The Breakers Broke: A Look Back At The Fall 2014 Polls

RS: The Breakers Broke: A Look Back At The Fall 2014 Polls

As promised in my first cut after the election, a more detailed walk by the numbers through the 2014 Senate and Governors race polling and my posts on the subject to illustrate that the election unfolded pretty much along the lines I projected on September 15, when I wrote that “[i]f…historical patterns hold in 2014, we would…expect Republicans to win all the races in which they currently lead plus two to four races in which they are currently behind, netting a gain of 8 to 10 Senate seats.
This was not a consensus position of the models projecting the Senate races at the time; Sam Wang, Ph.D. wrote on September 9 that “the probability that Democrats and Independents will control 50 or more seats is 70%” and described a 9-seat GOP pickup as “a clear outlier event.” On September 16, the Huffington Post model had a 53% chance of the Democrats keeping the Senate, while the Daily Kos model on September 15 had the Democrats with a 54% chance of retaining their Senate majority.

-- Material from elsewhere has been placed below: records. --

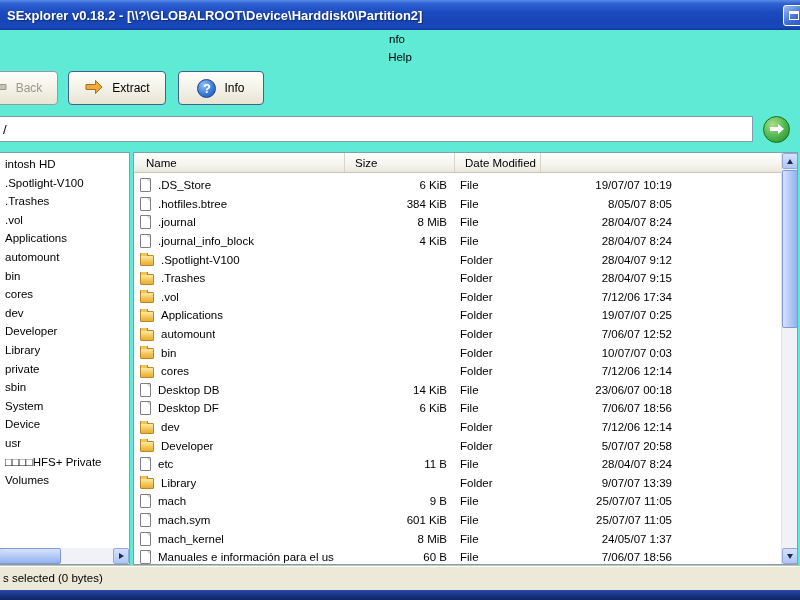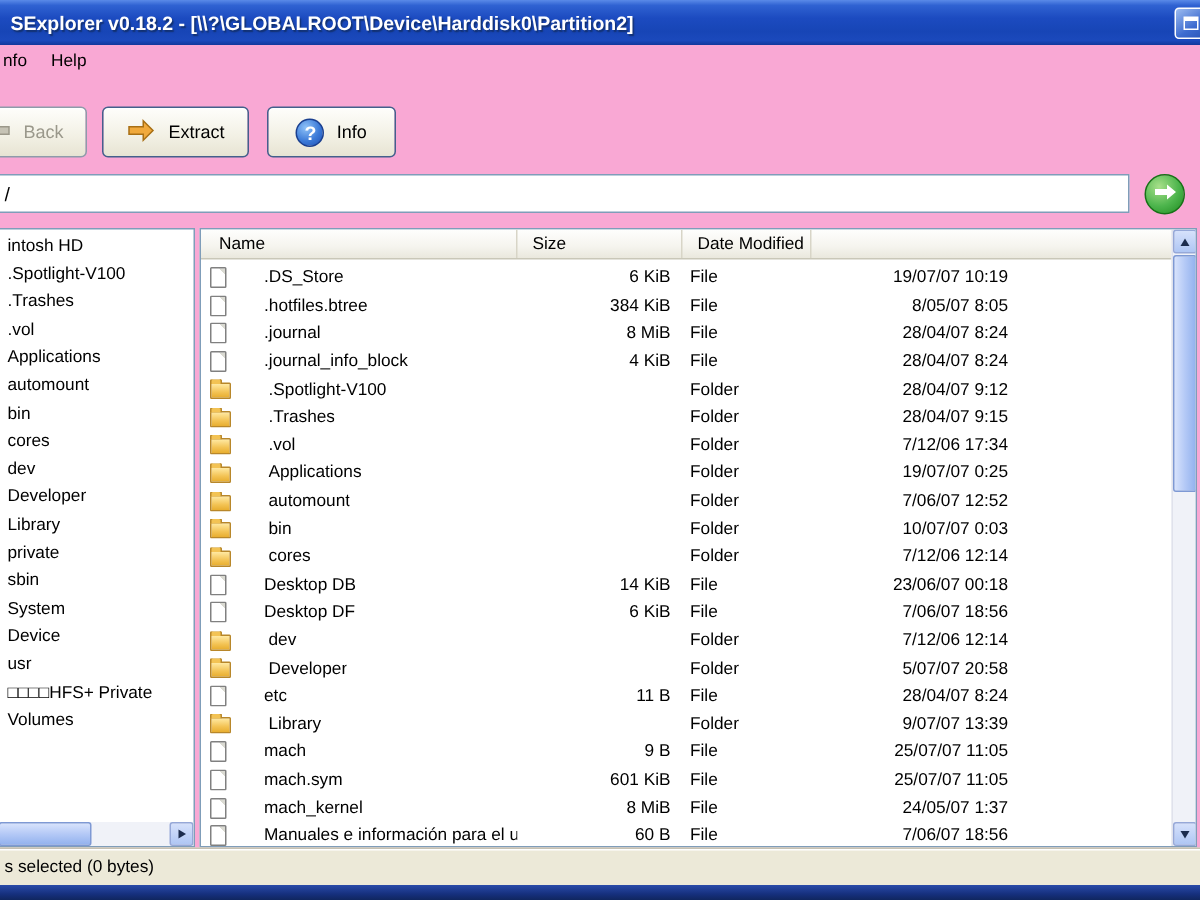"SExplorer v0.18.2 -" #screen { background: #f9a8d4 -> #5eead4 }
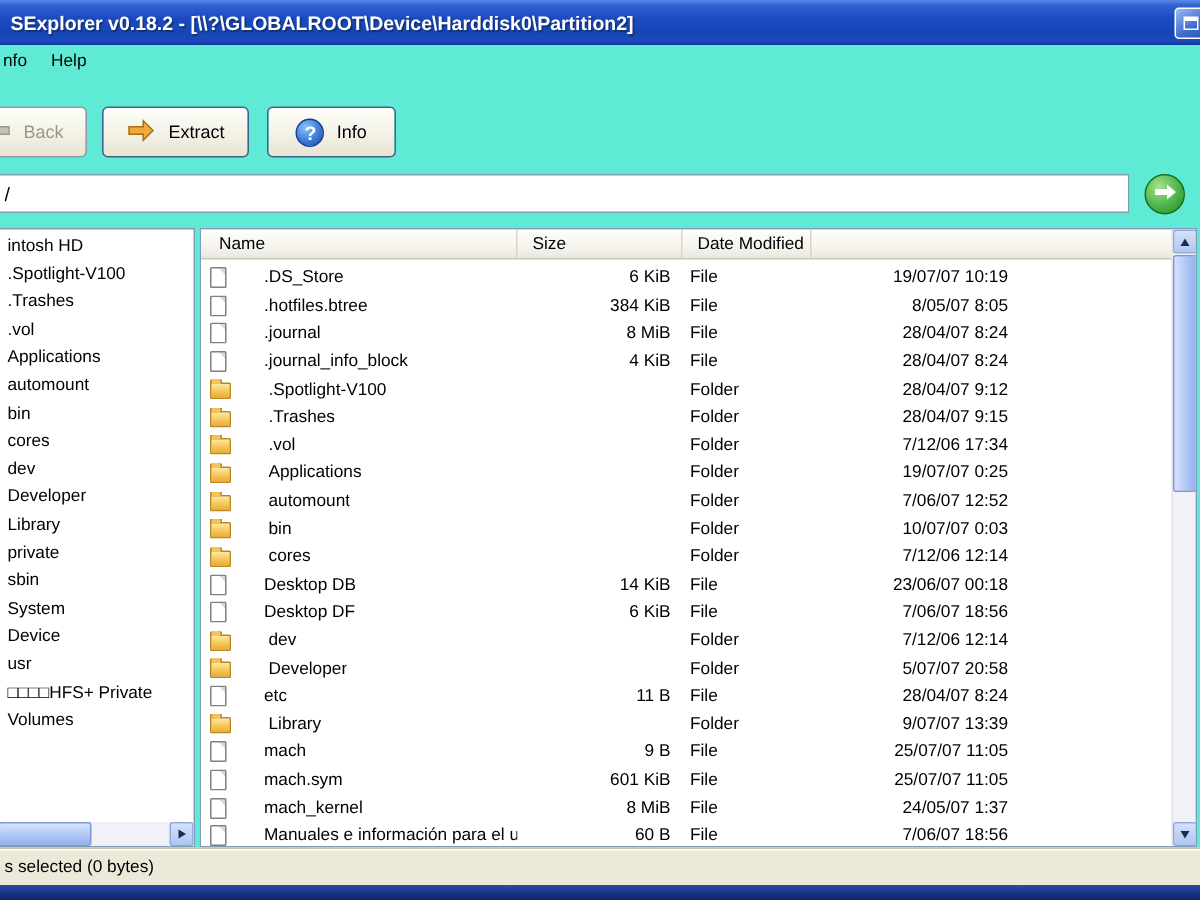"nfo" .menubar { flex-direction: none -> column }
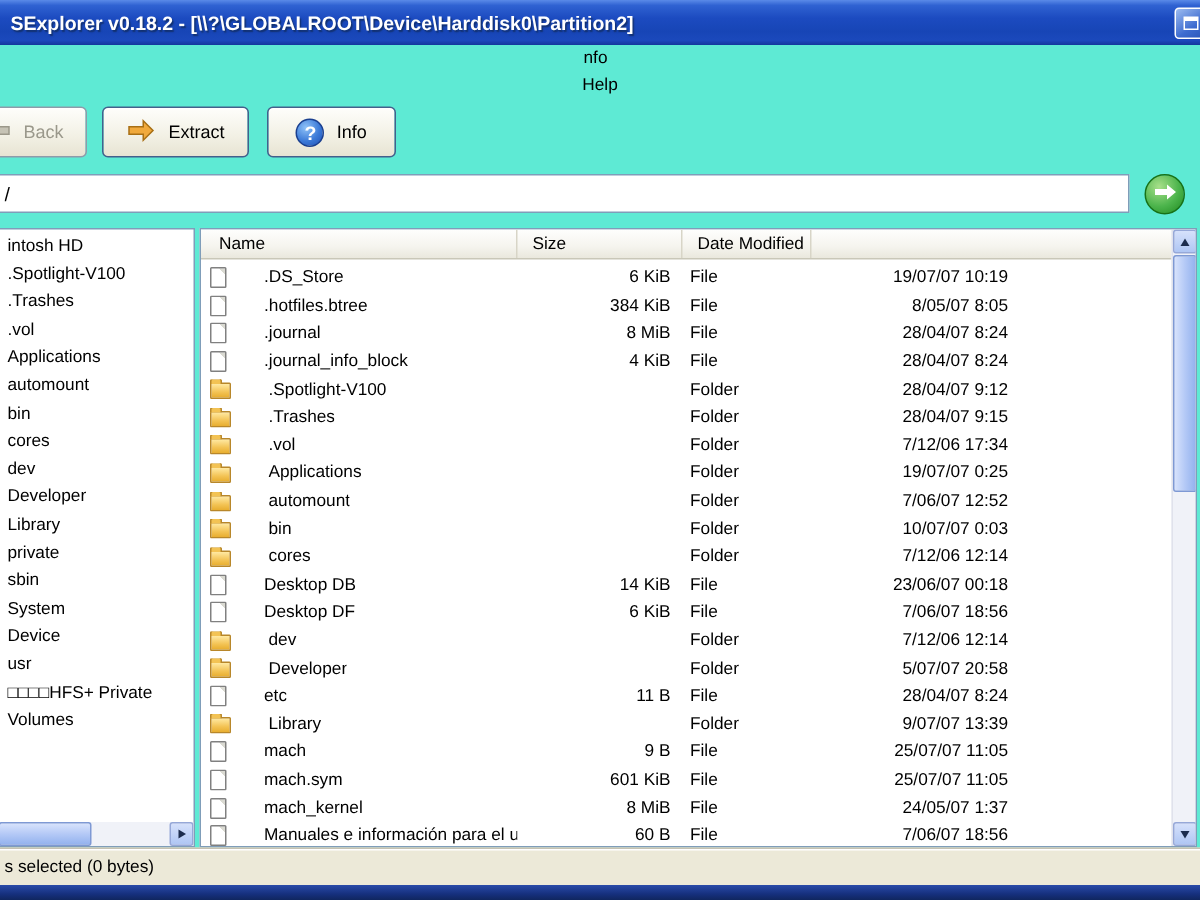".DS_Store" .c-name { gap: 18px -> none }
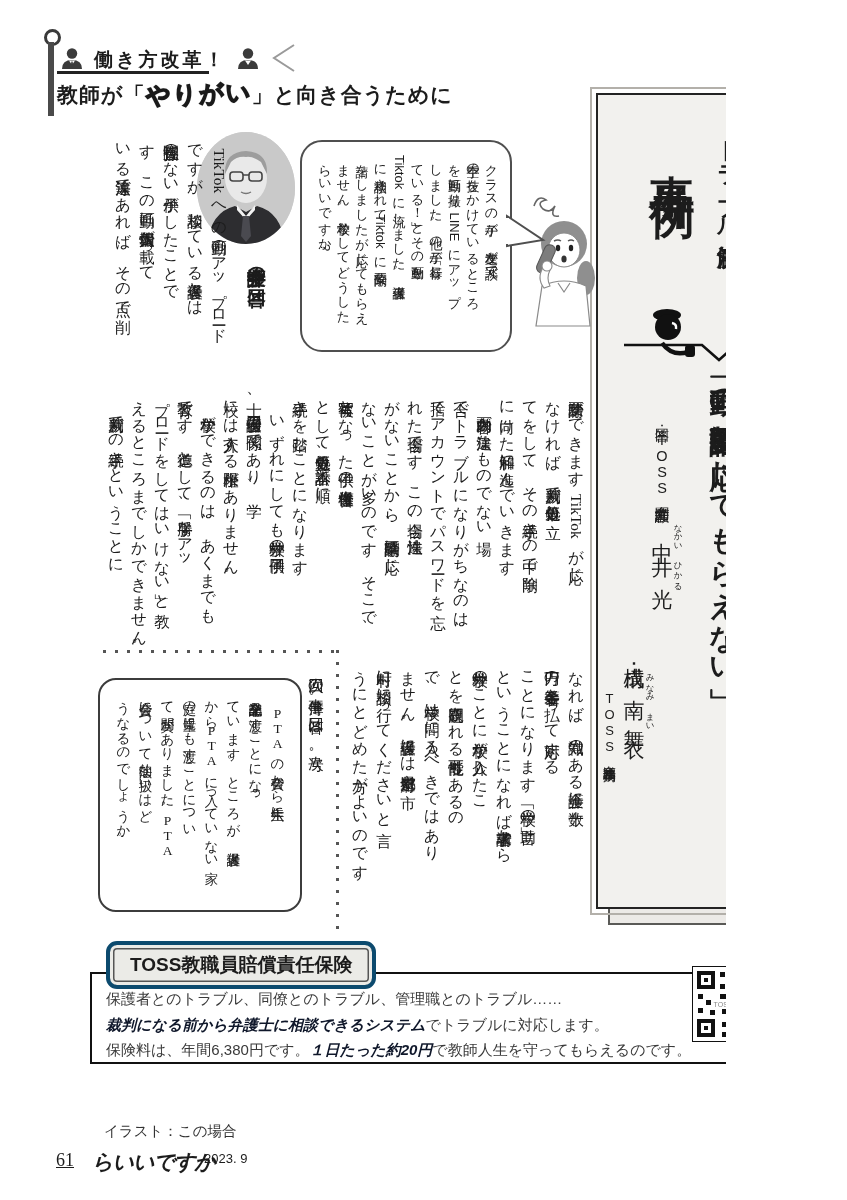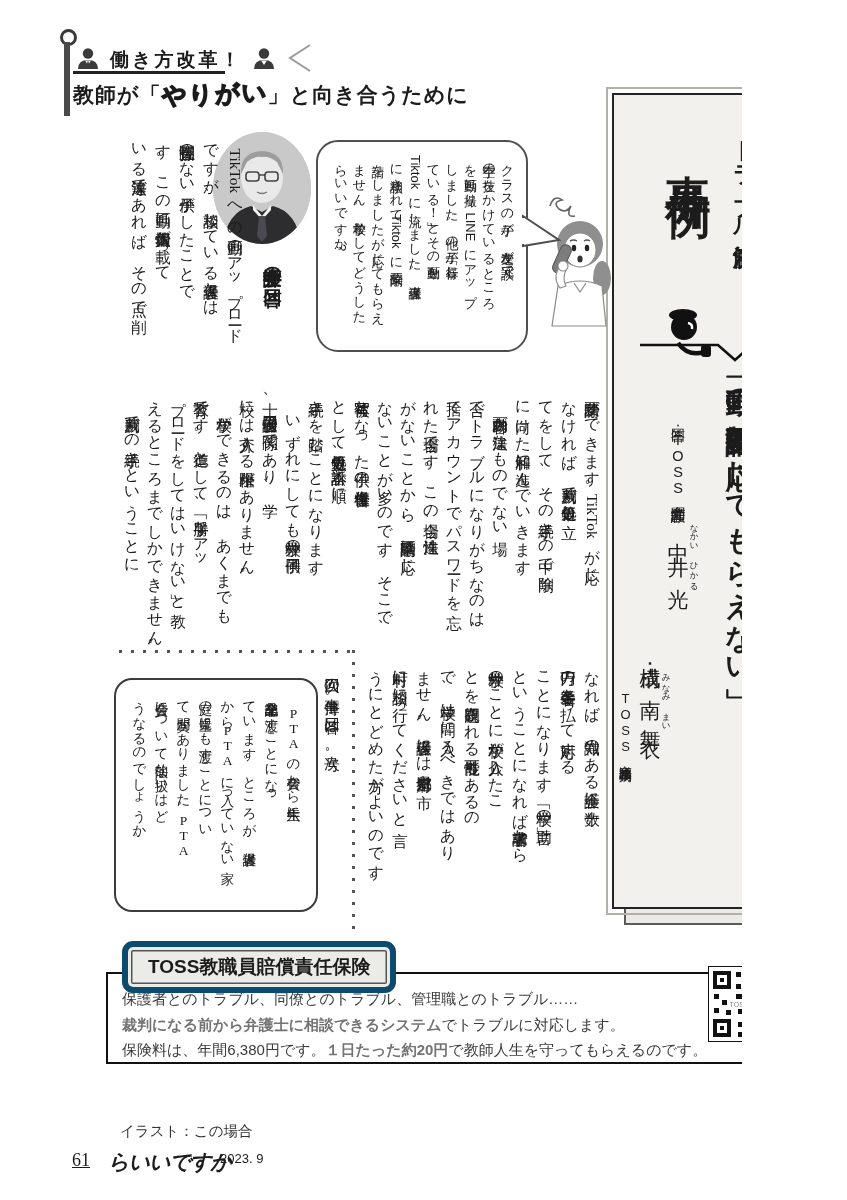"働き方改革！" .page { margin-left: 16px -> none }
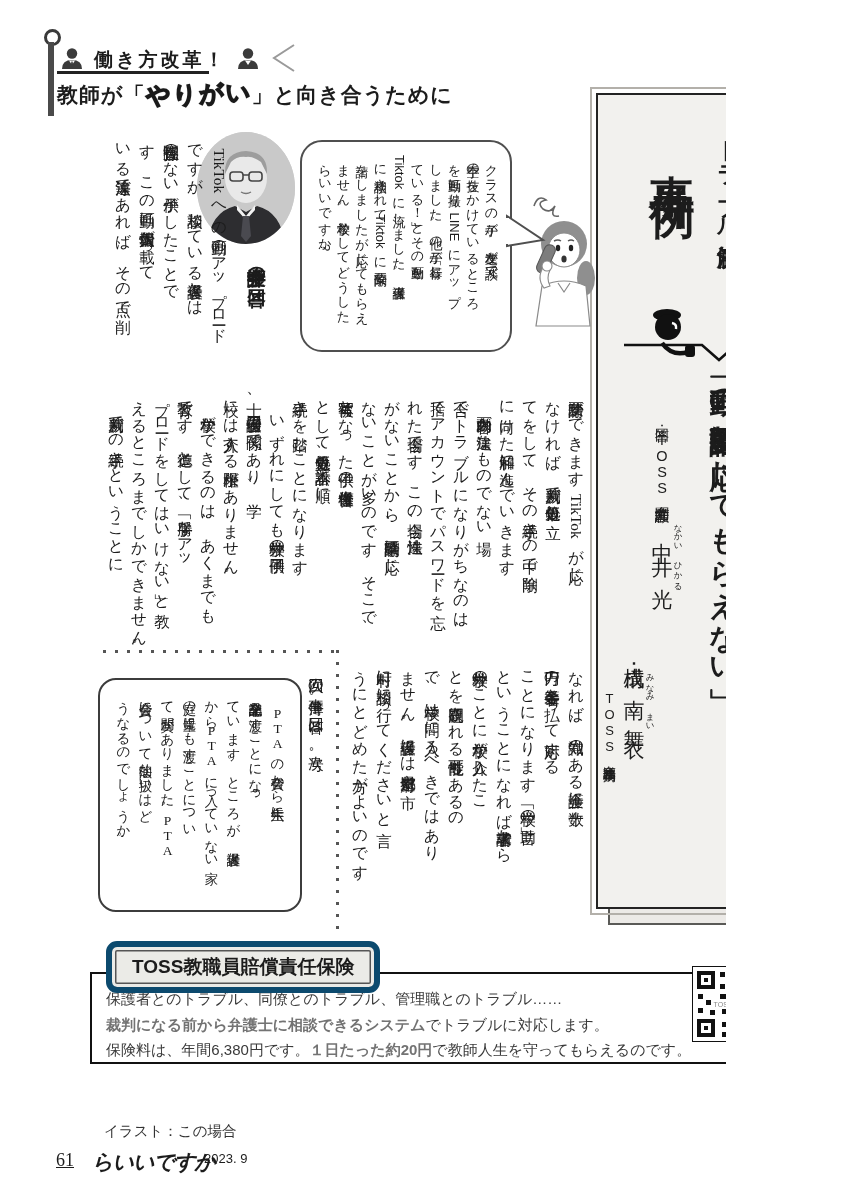"TOSS教職員賠償責任保険" .ins-badge { border: 6px solid #0c4a6e -> 4px solid #0c4a6e }
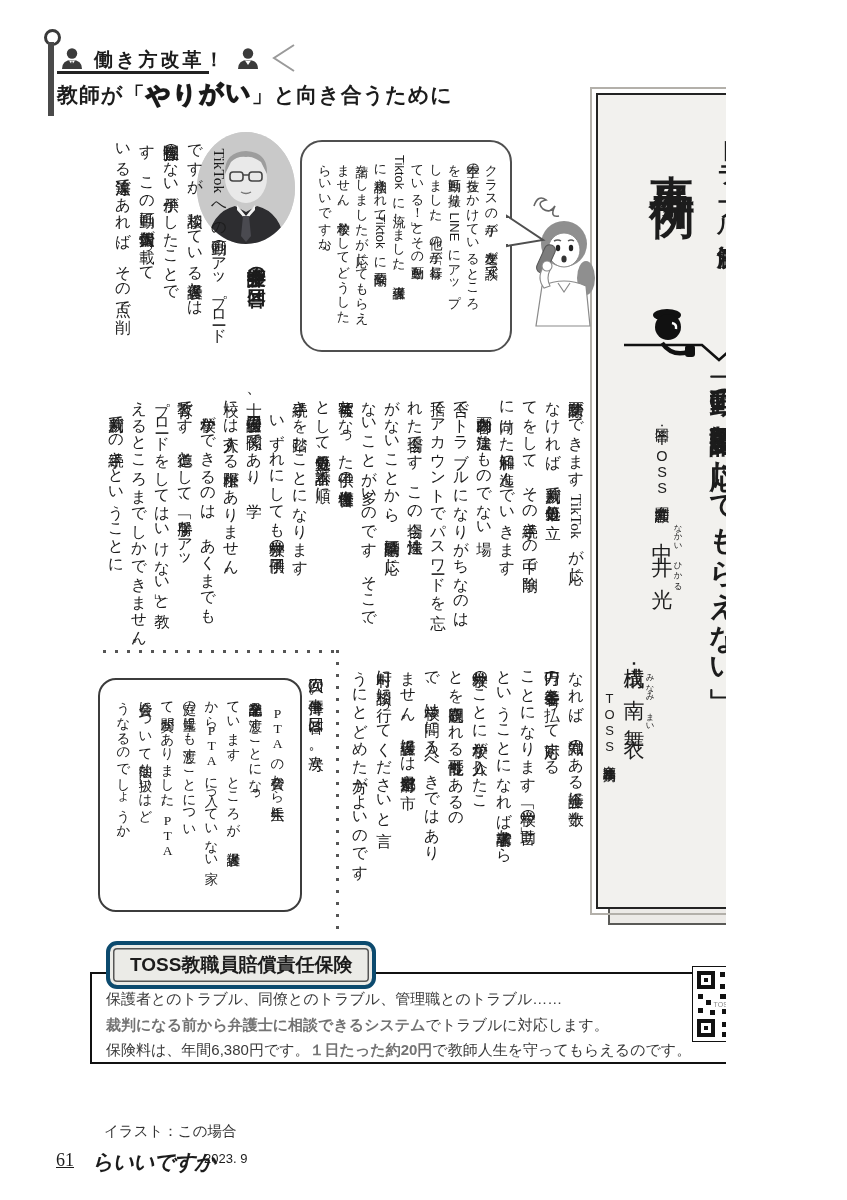"裁判になる前から弁護士に相談できるシステム" .ins-line b { color: #737373 -> #0f172a; font-style: none -> italic }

Nate Cohn at the New York Times on September 15 gave the GOP just a 53% chance of adding as many as 6 seats, with Republicans having just a 35% chance of winning in Iowa, 18% in Colorado and 18% in North Carolina, and a 56% chance of winning in Alaska. The Washington Post on September 14 had the Democrats favored in Alaska, with a 92% chance of winning Colorado and a 92% chance of winning North Carolina. Even Nate Silver and Harry Enten’s FiveThirtyEight Senate forecast, which was more optimistic than some of the others for Republicans at the time, gave the GOP just a 53% chance of making it to a 6-seat gain as of September 16.
In this case, at least, my reading of history was right, and was a better predictor of the trajectory of the race than the models or the contemporaneous polls they were based on. That won’t always be true; it wasn’t in the 2012 Presidential race. It may or may not prove true in the 2016 Presidential race, where the historical trends overwhelmingly favor Republicans. But after 2012 we were greeted with an onslaught of triumphalism for polls, poll averages and poll models, and what 2014 illustrates is not only that – as we already knew – the models are only as good as the polls, but also that there remains a place for analysis and historical perspective and not just putting blind faith in numbers and mathematical models without examining their assumptions (a point that some of the more cautious analysts, like Silver and Enten, tried to their credit to stress to their readers during the 2014 season).
It also validates my broader view that subjects like polling are best understood when you have an adversarial process of competing arguments rather than deference to a consensus of experts. Because poll analysis down the home stretch involves a high degree of emotional involvement in partisan wins and losses – and most people who get involved in arguments about polling have strong partisan preferences – it’s next to impossible to avoid the pull of confirmation bias, the tendency to credit arguments you want to see win and discredit those you want to see defeated. Certainly mathematical models and poll averages can offer a check against bias, but inevitably they also rest on assumptions that incorporate bias as well. It remains broadly true, as I pointed out repeatedly in and after the 2012 election, that liberal poll analysts and Democratic pollsters tend to do a better job in years when Democrats do well, and that conservative poll analysts and Republican pollsters tend to do a better job in years when Republicans do well, because in each case they are more likely to credit the assumptions that prove accurate. Nate Silver just published a fascinating post on how the 2014 pollsters tended to “herd” towards each other’s results, which tends to exacerbate the problem of being skewed in one or another direction in any given year – more proof of streiff’s view of the herd mentality of pollsters and Erick’s view of polls weighting towards 2012 models without an adequate baseline, and another strike against expert “consensus” thinking and in favor of the virtues of examining your assumptions. The best corrective for the reader to apply to these biases is to listen to both sides, examine the plausibility of their assumptions, and then go back later and evaluate their results.